[Opening Given information section]

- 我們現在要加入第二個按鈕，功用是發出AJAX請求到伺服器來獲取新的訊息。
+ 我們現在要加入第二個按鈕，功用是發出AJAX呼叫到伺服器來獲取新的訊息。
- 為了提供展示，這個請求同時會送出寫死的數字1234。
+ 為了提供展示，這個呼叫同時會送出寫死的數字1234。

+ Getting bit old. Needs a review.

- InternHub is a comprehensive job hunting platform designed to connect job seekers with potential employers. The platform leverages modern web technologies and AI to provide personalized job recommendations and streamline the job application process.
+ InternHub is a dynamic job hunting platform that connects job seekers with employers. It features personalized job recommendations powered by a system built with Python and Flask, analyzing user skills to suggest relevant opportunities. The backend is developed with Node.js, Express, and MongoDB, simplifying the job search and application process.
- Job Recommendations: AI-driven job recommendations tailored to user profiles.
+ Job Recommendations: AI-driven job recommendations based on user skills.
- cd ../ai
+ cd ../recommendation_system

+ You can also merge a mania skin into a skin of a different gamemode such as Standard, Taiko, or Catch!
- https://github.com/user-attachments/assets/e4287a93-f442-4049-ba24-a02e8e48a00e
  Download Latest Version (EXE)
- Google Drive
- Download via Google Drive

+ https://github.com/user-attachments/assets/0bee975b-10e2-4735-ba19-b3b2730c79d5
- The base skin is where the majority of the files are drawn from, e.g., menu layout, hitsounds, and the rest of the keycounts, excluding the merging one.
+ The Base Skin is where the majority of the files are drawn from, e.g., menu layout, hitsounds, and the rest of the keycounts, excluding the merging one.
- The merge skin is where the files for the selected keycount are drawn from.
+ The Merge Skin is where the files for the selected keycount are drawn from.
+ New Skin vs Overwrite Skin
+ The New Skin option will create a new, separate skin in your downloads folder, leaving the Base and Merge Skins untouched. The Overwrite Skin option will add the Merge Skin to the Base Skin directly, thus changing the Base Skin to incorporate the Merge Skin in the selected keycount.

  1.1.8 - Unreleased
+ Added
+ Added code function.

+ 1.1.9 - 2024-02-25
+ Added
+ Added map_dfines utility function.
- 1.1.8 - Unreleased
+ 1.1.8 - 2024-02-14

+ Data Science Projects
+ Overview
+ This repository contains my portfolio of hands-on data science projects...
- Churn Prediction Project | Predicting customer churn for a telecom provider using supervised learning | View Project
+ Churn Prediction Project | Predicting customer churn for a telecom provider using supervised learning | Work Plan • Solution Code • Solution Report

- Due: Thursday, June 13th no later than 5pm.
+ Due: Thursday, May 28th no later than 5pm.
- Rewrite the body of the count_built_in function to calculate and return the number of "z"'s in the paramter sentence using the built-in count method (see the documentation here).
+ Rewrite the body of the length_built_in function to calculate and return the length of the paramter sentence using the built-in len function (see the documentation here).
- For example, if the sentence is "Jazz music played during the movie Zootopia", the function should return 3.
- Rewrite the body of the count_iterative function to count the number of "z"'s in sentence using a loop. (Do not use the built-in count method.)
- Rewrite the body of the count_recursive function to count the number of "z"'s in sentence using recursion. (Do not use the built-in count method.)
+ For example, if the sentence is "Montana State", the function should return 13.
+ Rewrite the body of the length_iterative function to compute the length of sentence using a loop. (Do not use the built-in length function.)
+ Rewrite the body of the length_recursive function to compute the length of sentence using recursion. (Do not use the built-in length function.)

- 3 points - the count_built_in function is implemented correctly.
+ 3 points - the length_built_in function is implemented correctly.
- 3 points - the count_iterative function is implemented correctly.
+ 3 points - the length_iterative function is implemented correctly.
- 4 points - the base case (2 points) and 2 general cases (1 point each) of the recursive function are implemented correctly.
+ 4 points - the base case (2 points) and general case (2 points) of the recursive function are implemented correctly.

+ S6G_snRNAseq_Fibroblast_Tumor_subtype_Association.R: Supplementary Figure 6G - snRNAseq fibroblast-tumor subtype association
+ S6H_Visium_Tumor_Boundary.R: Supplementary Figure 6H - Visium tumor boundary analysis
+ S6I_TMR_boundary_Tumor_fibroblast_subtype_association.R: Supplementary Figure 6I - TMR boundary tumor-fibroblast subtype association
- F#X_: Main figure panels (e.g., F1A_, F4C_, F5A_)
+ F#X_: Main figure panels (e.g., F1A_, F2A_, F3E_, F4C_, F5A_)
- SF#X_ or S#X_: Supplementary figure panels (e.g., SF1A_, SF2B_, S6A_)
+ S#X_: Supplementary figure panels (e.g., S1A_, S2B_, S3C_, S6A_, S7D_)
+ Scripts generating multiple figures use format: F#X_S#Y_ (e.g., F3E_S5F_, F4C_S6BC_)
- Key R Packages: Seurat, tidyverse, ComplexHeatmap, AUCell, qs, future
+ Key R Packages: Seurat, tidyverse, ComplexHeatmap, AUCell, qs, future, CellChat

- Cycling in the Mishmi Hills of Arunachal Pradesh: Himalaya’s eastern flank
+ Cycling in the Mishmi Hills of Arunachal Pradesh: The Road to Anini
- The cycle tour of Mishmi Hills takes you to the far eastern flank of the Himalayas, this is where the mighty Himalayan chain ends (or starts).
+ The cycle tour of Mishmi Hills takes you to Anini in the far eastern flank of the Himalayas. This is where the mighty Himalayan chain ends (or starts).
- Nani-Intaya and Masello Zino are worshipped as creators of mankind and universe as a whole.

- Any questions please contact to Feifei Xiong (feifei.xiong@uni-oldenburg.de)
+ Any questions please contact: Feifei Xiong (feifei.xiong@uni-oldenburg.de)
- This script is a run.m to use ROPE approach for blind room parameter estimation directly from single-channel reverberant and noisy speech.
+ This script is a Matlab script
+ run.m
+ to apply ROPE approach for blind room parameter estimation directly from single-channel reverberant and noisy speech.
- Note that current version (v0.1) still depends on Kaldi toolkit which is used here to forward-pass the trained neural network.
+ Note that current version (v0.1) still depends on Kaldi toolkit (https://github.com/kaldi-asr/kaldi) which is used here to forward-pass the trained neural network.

[Closing Given information section]

Each line of the data must be copied exactly as it appears.

▸ **Result for this exercise**
- 我們現在要加入第二個按鈕，功用是發出AJAX請求到伺服器來獲取新的訊息。
+ 我們現在要加入第二個按鈕，功用是發出AJAX呼叫到伺服器來獲取新的訊息。
- 為了提供展示，這個請求同時會送出寫死的數字1234。
+ 為了提供展示，這個呼叫同時會送出寫死的數字1234。

+ Getting bit old. Needs a review.

- InternHub is a comprehensive job hunting platform designed to connect job seekers with potential employers. The platform leverages modern web technologies and AI to provide personalized job recommendations and streamline the job application process.
+ InternHub is a dynamic job hunting platform that connects job seekers with employers. It features personalized job recommendations powered by a system built with Python and Flask, analyzing user skills to suggest relevant opportunities. The backend is developed with Node.js, Express, and MongoDB, simplifying the job search and application process.
- Job Recommendations: AI-driven job recommendations tailored to user profiles.
+ Job Recommendations: AI-driven job recommendations based on user skills.
- cd ../ai
+ cd ../recommendation_system

+ You can also merge a mania skin into a skin of a different gamemode such as Standard, Taiko, or Catch!
- https://github.com/user-attachments/assets/e4287a93-f442-4049-ba24-a02e8e48a00e
  Download Latest Version (EXE)
- Google Drive
- Download via Google Drive

+ https://github.com/user-attachments/assets/0bee975b-10e2-4735-ba19-b3b2730c79d5
- The base skin is where the majority of the files are drawn from, e.g., menu layout, hitsounds, and the rest of the keycounts, excluding the merging one.
+ The Base Skin is where the majority of the files are drawn from, e.g., menu layout, hitsounds, and the rest of the keycounts, excluding the merging one.
- The merge skin is where the files for the selected keycount are drawn from.
+ The Merge Skin is where the files for the selected keycount are drawn from.
+ New Skin vs Overwrite Skin
+ The New Skin option will create a new, separate skin in your downloads folder, leaving the Base and Merge Skins untouched. The Overwrite Skin option will add the Merge Skin to the Base Skin directly, thus changing the Base Skin to incorporate the Merge Skin in the selected keycount.

  1.1.8 - Unreleased
+ Added
+ Added code function.

+ 1.1.9 - 2024-02-25
+ Added
+ Added map_dfines utility function.
- 1.1.8 - Unreleased
+ 1.1.8 - 2024-02-14

+ Data Science Projects
+ Overview
+ This repository contains my portfolio of hands-on data science projects...
- Churn Prediction Project | Predicting customer churn for a telecom provider using supervised learning | View Project
+ Churn Prediction Project | Predicting customer churn for a telecom provider using supervised learning | Work Plan • Solution Code • Solution Report

- Due: Thursday, June 13th no later than 5pm.
+ Due: Thursday, May 28th no later than 5pm.
- Rewrite the body of the count_built_in function to calculate and return the number of "z"'s in the paramter sentence using the built-in count method (see the documentation here).
+ Rewrite the body of the length_built_in function to calculate and return the length of the paramter sentence using the built-in len function (see the documentation here).
- For example, if the sentence is "Jazz music played during the movie Zootopia", the function should return 3.
- Rewrite the body of the count_iterative function to count the number of "z"'s in sentence using a loop. (Do not use the built-in count method.)
- Rewrite the body of the count_recursive function to count the number of "z"'s in sentence using recursion. (Do not use the built-in count method.)
+ For example, if the sentence is "Montana State", the function should return 13.
+ Rewrite the body of the length_iterative function to compute the length of sentence using a loop. (Do not use the built-in length function.)
+ Rewrite the body of the length_recursive function to compute the length of sentence using recursion. (Do not use the built-in length function.)

- 3 points - the count_built_in function is implemented correctly.
+ 3 points - the length_built_in function is implemented correctly.
- 3 points - the count_iterative function is implemented correctly.
+ 3 points - the length_iterative function is implemented correctly.
- 4 points - the base case (2 points) and 2 general cases (1 point each) of the recursive function are implemented correctly.
+ 4 points - the base case (2 points) and general case (2 points) of the recursive function are implemented correctly.

+ S6G_snRNAseq_Fibroblast_Tumor_subtype_Association.R: Supplementary Figure 6G - snRNAseq fibroblast-tumor subtype association
+ S6H_Visium_Tumor_Boundary.R: Supplementary Figure 6H - Visium tumor boundary analysis
+ S6I_TMR_boundary_Tumor_fibroblast_subtype_association.R: Supplementary Figure 6I - TMR boundary tumor-fibroblast subtype association
- F#X_: Main figure panels (e.g., F1A_, F4C_, F5A_)
+ F#X_: Main figure panels (e.g., F1A_, F2A_, F3E_, F4C_, F5A_)
- SF#X_ or S#X_: Supplementary figure panels (e.g., SF1A_, SF2B_, S6A_)
+ S#X_: Supplementary figure panels (e.g., S1A_, S2B_, S3C_, S6A_, S7D_)
+ Scripts generating multiple figures use format: F#X_S#Y_ (e.g., F3E_S5F_, F4C_S6BC_)
- Key R Packages: Seurat, tidyverse, ComplexHeatmap, AUCell, qs, future
+ Key R Packages: Seurat, tidyverse, ComplexHeatmap, AUCell, qs, future, CellChat

- Cycling in the Mishmi Hills of Arunachal Pradesh: Himalaya’s eastern flank
+ Cycling in the Mishmi Hills of Arunachal Pradesh: The Road to Anini
- The cycle tour of Mishmi Hills takes you to the far eastern flank of the Himalayas, this is where the mighty Himalayan chain ends (or starts).
+ The cycle tour of Mishmi Hills takes you to Anini in the far eastern flank of the Himalayas. This is where the mighty Himalayan chain ends (or starts).
- Nani-Intaya and Masello Zino are worshipped as creators of mankind and universe as a whole.

- Any questions please contact to Feifei Xiong (feifei.xiong@uni-oldenburg.de)
+ Any questions please contact: Feifei Xiong (feifei.xiong@uni-oldenburg.de)
- This script is a run.m to use ROPE approach for blind room parameter estimation directly from single-channel reverberant and noisy speech.
+ This script is a Matlab script
+ run.m
+ to apply ROPE approach for blind room parameter estimation directly from single-channel reverberant and noisy speech.
- Note that current version (v0.1) still depends on Kaldi toolkit which is used here to forward-pass the trained neural network.
+ Note that current version (v0.1) still depends on Kaldi toolkit (https://github.com/kaldi-asr/kaldi) which is used here to forward-pass the trained neural network.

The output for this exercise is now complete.